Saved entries
■ ■ ■ ■ ■

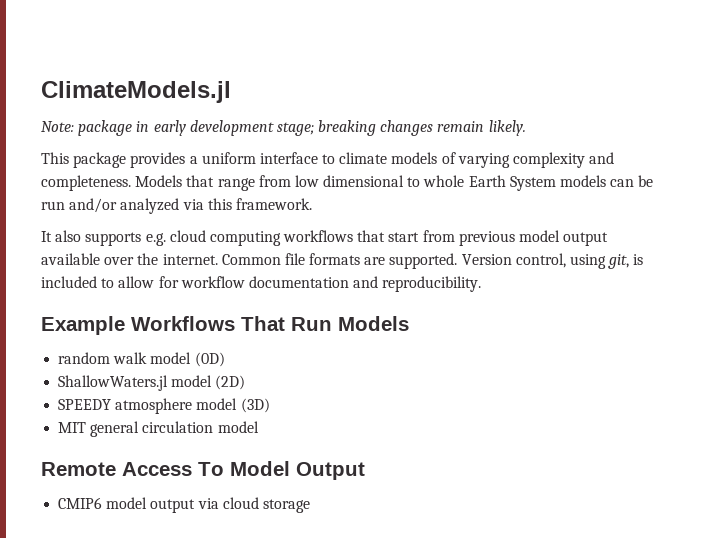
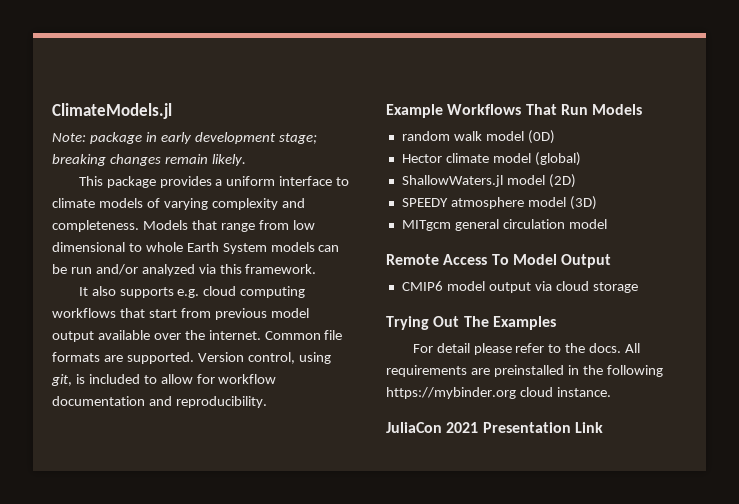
+ Hector climate model (global)
- MIT general circulation model
+ MITgcm general circulation model
+ Trying Out The Examples
+ For detail please refer to the docs. All requirements are preinstalled in the following https://mybinder.org cloud instance.
+ JuliaCon 2021 Presentation Link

■ ■ ■ ■ ■

◆ **TASK BRIEF**:
What is needed is a word-for-word copy of the records above, excluding pictures.

◆ **ANSWER TO THIS PROBLEM**:
+ Hector climate model (global)
- MIT general circulation model
+ MITgcm general circulation model
+ Trying Out The Examples
+ For detail please refer to the docs. All requirements are preinstalled in the following https://mybinder.org cloud instance.
+ JuliaCon 2021 Presentation Link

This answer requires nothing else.